Source data Start Marker

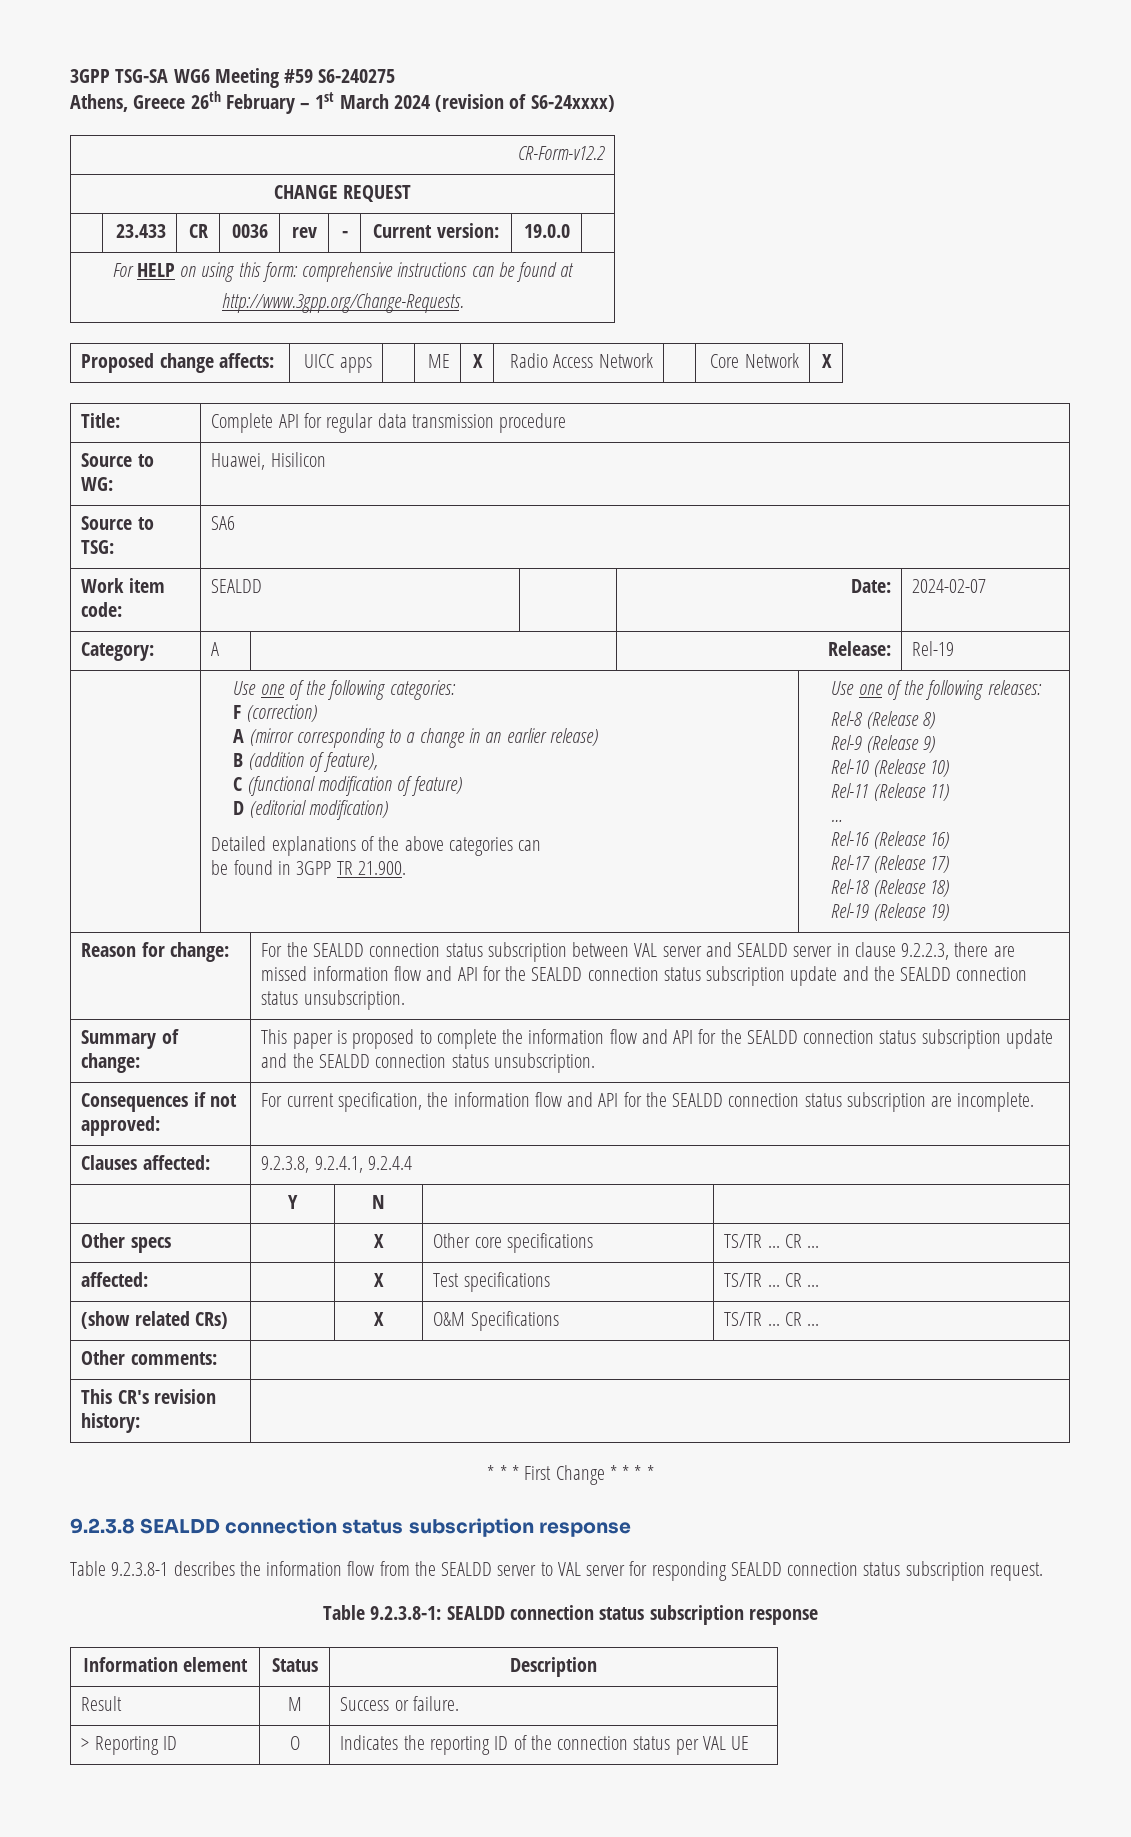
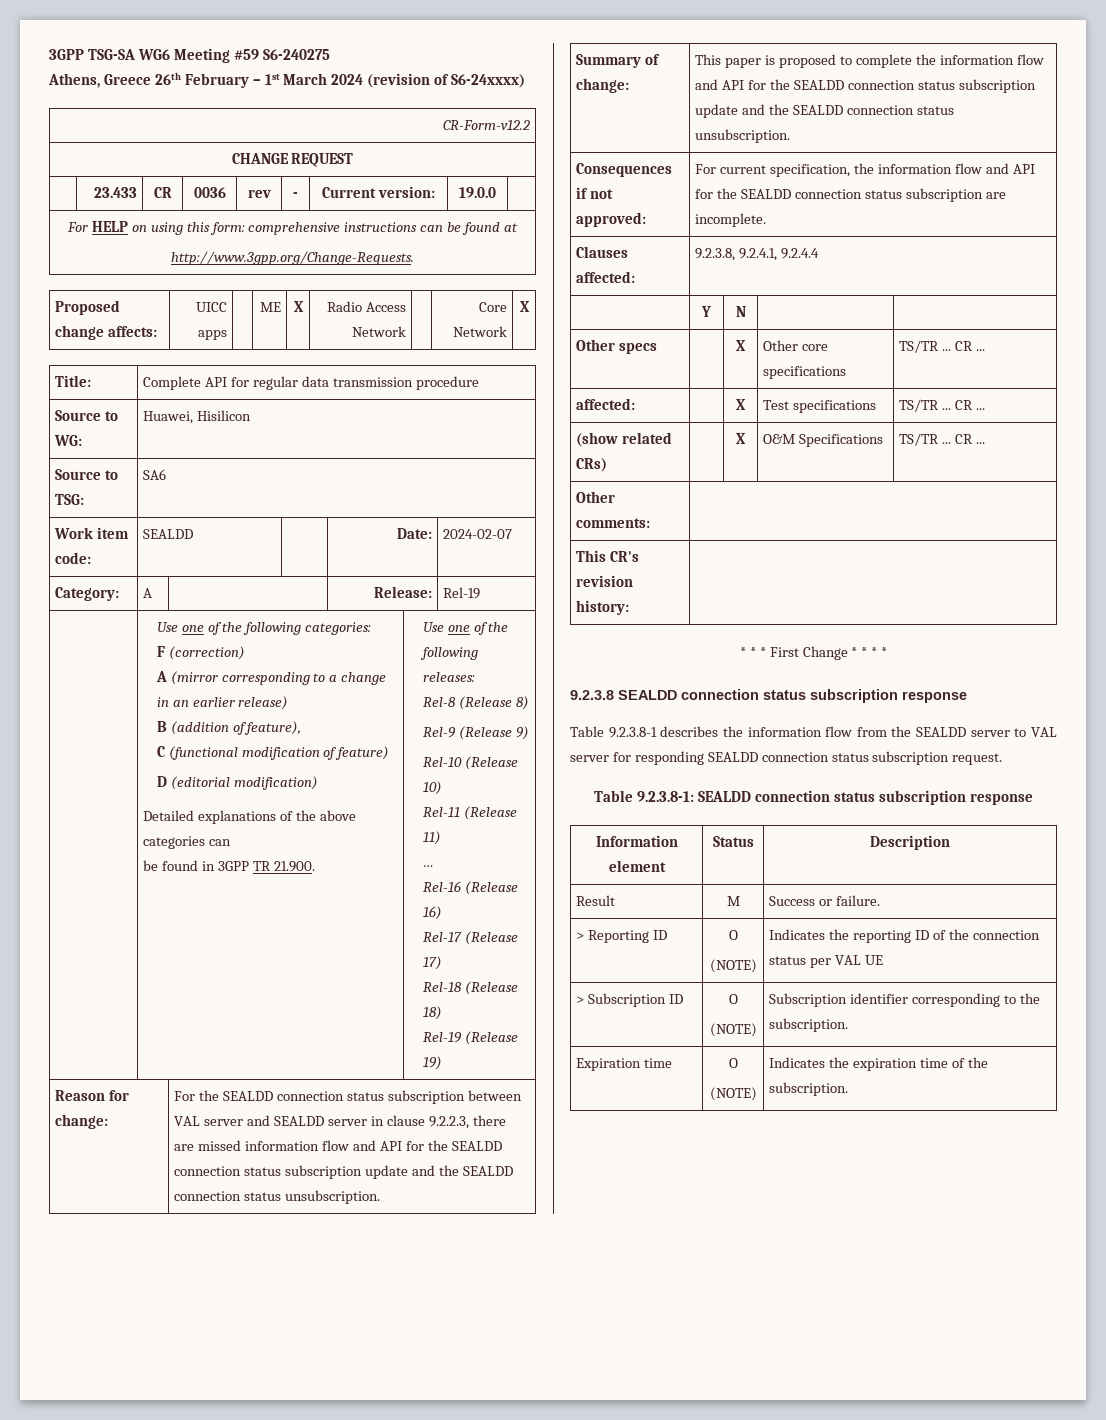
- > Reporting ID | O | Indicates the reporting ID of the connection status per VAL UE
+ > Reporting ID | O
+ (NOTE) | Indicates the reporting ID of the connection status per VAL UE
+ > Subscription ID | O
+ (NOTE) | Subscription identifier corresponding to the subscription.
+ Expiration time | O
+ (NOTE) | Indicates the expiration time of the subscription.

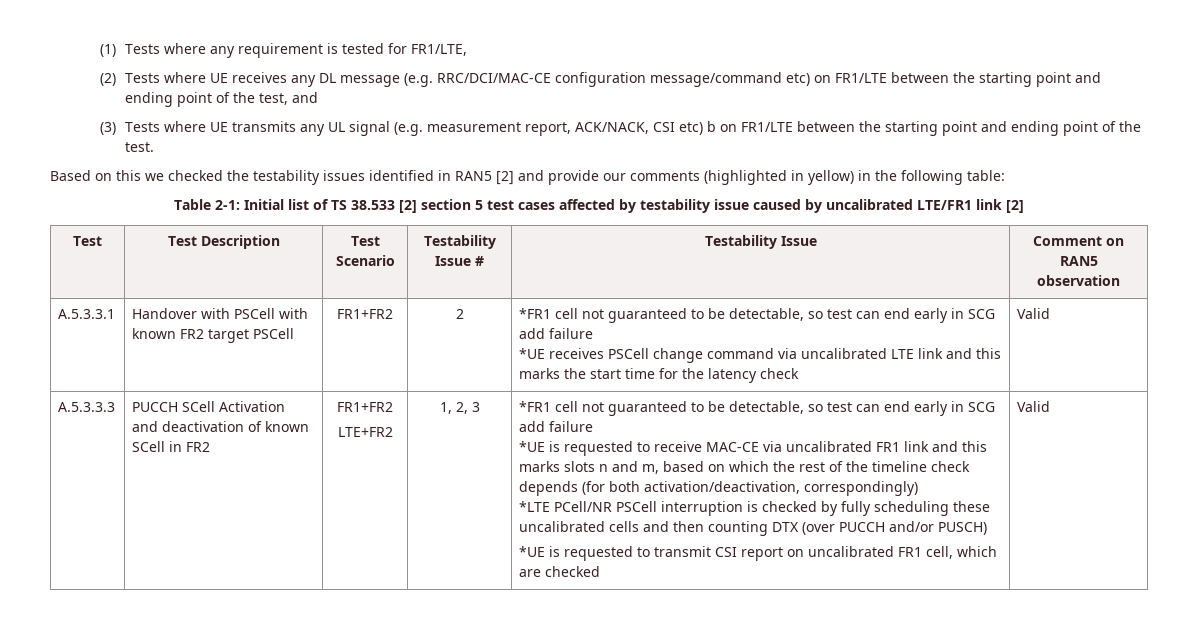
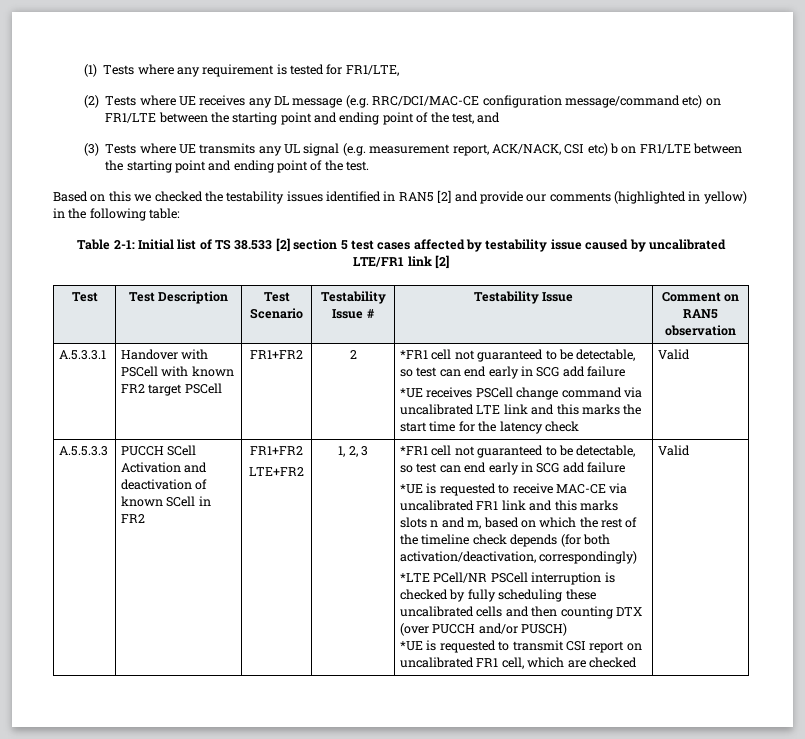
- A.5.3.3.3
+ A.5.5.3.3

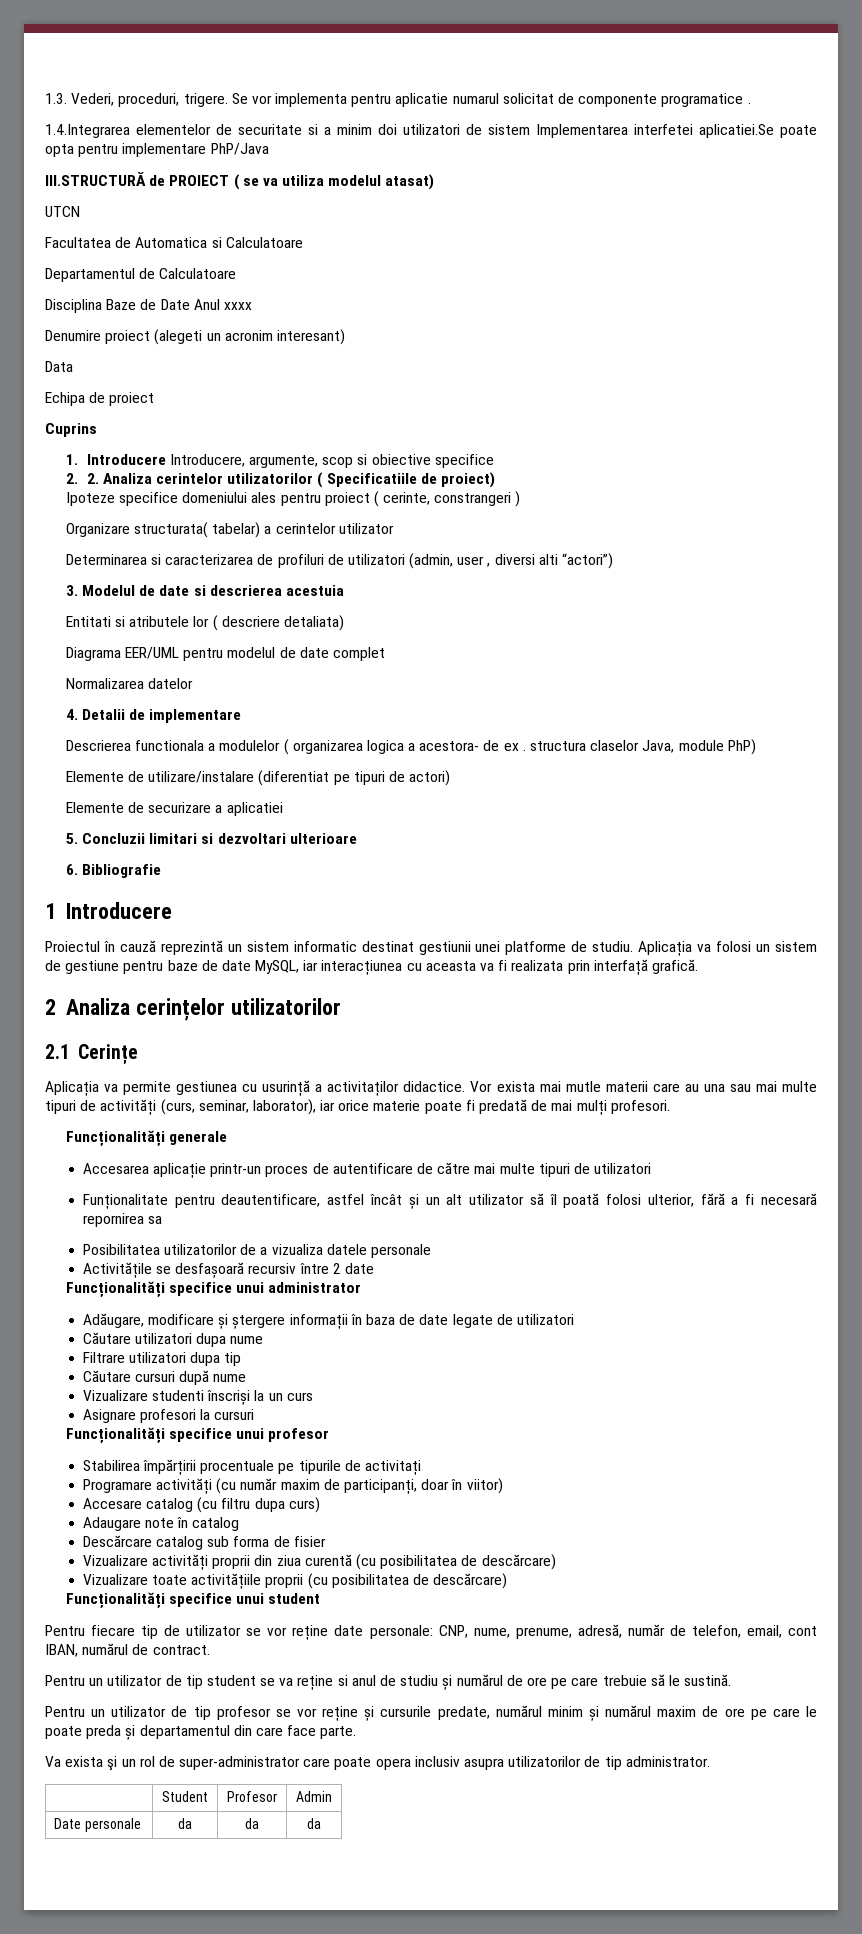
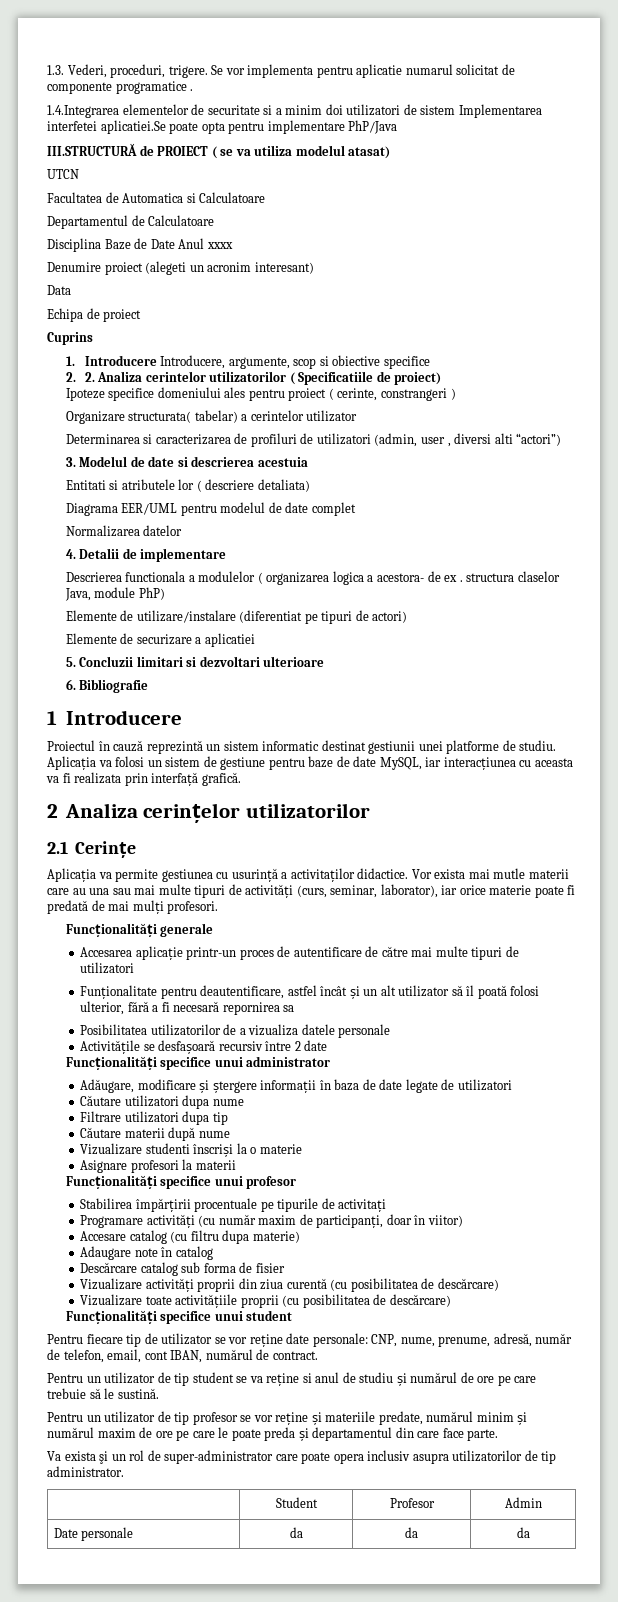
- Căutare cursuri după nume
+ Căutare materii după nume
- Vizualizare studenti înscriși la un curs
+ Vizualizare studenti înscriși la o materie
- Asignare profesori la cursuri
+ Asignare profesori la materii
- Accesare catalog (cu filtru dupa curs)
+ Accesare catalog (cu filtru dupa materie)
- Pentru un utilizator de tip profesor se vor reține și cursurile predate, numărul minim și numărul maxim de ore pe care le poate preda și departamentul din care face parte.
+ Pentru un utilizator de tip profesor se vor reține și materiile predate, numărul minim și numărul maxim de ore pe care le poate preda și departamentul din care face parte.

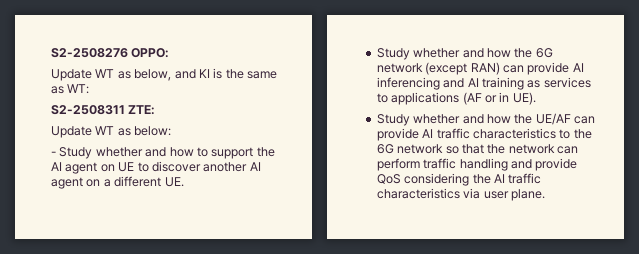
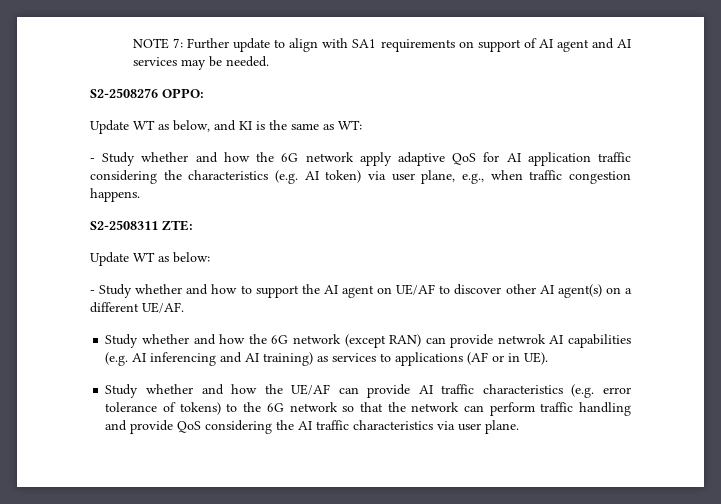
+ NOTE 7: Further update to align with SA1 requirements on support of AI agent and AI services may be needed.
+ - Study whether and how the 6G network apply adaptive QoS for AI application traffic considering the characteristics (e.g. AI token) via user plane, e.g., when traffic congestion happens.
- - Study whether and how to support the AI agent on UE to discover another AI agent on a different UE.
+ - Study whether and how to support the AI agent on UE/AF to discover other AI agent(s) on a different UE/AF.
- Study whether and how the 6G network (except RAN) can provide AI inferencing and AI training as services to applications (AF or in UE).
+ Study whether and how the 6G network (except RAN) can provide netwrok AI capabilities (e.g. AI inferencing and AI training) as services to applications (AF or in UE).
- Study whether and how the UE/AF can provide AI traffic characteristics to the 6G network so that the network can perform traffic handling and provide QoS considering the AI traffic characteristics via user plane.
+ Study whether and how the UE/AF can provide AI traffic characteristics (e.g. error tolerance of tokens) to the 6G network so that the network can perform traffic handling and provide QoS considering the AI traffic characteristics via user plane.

Source data End Marker

- _Instructions for the task_
An exact, image-free transcription of all the records above is needed.

- _Result for this exercise_
- > Reporting ID | O | Indicates the reporting ID of the connection status per VAL UE
+ > Reporting ID | O
+ (NOTE) | Indicates the reporting ID of the connection status per VAL UE
+ > Subscription ID | O
+ (NOTE) | Subscription identifier corresponding to the subscription.
+ Expiration time | O
+ (NOTE) | Indicates the expiration time of the subscription.

- A.5.3.3.3
+ A.5.5.3.3

- Căutare cursuri după nume
+ Căutare materii după nume
- Vizualizare studenti înscriși la un curs
+ Vizualizare studenti înscriși la o materie
- Asignare profesori la cursuri
+ Asignare profesori la materii
- Accesare catalog (cu filtru dupa curs)
+ Accesare catalog (cu filtru dupa materie)
- Pentru un utilizator de tip profesor se vor reține și cursurile predate, numărul minim și numărul maxim de ore pe care le poate preda și departamentul din care face parte.
+ Pentru un utilizator de tip profesor se vor reține și materiile predate, numărul minim și numărul maxim de ore pe care le poate preda și departamentul din care face parte.

+ NOTE 7: Further update to align with SA1 requirements on support of AI agent and AI services may be needed.
+ - Study whether and how the 6G network apply adaptive QoS for AI application traffic considering the characteristics (e.g. AI token) via user plane, e.g., when traffic congestion happens.
- - Study whether and how to support the AI agent on UE to discover another AI agent on a different UE.
+ - Study whether and how to support the AI agent on UE/AF to discover other AI agent(s) on a different UE/AF.
- Study whether and how the 6G network (except RAN) can provide AI inferencing and AI training as services to applications (AF or in UE).
+ Study whether and how the 6G network (except RAN) can provide netwrok AI capabilities (e.g. AI inferencing and AI training) as services to applications (AF or in UE).
- Study whether and how the UE/AF can provide AI traffic characteristics to the 6G network so that the network can perform traffic handling and provide QoS considering the AI traffic characteristics via user plane.
+ Study whether and how the UE/AF can provide AI traffic characteristics (e.g. error tolerance of tokens) to the 6G network so that the network can perform traffic handling and provide QoS considering the AI traffic characteristics via user plane.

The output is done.